**Problem description**. Print out each entry without alteration, and keep the pictures out.

====== Task data

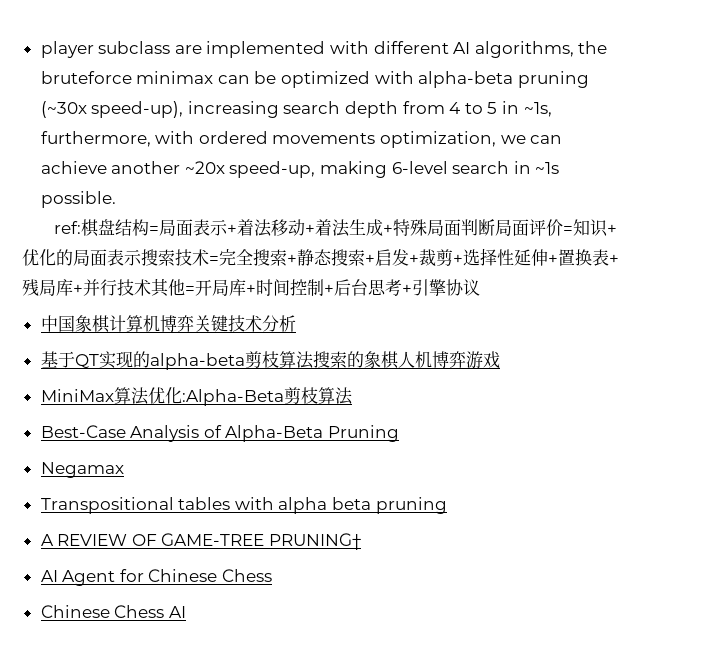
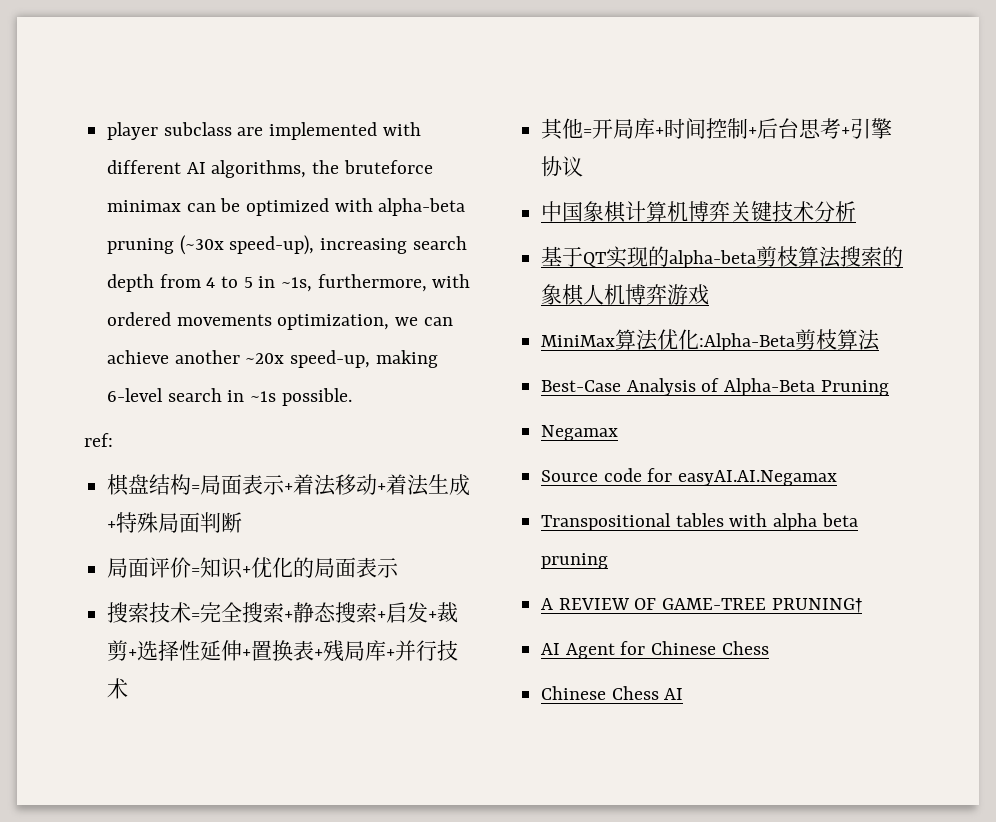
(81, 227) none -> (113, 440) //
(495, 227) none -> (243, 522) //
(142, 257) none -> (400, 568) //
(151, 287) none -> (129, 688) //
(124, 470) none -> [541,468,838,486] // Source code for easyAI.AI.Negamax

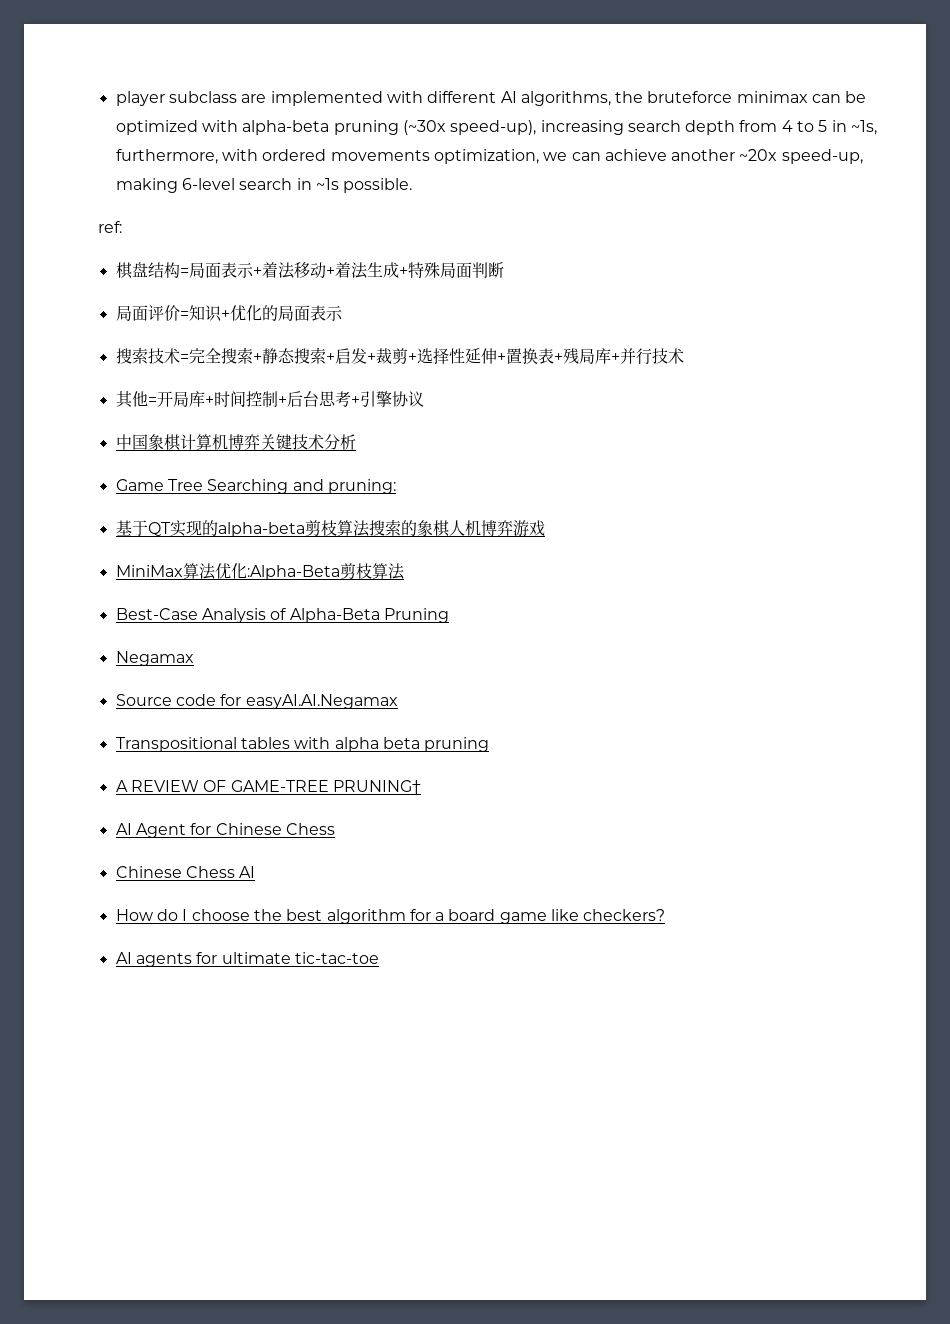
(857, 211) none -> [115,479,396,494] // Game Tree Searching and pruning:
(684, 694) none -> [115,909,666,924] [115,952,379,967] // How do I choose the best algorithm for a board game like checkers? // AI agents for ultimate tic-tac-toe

============

**Solution to this exercise**.
(81, 227) none -> (113, 440) //
(495, 227) none -> (243, 522) //
(142, 257) none -> (400, 568) //
(151, 287) none -> (129, 688) //
(124, 470) none -> [541,468,838,486] // Source code for easyAI.AI.Negamax

(857, 211) none -> [115,479,396,494] // Game Tree Searching and pruning:
(684, 694) none -> [115,909,666,924] [115,952,379,967] // How do I choose the best algorithm for a board game like checkers? // AI agents for ultimate tic-tac-toe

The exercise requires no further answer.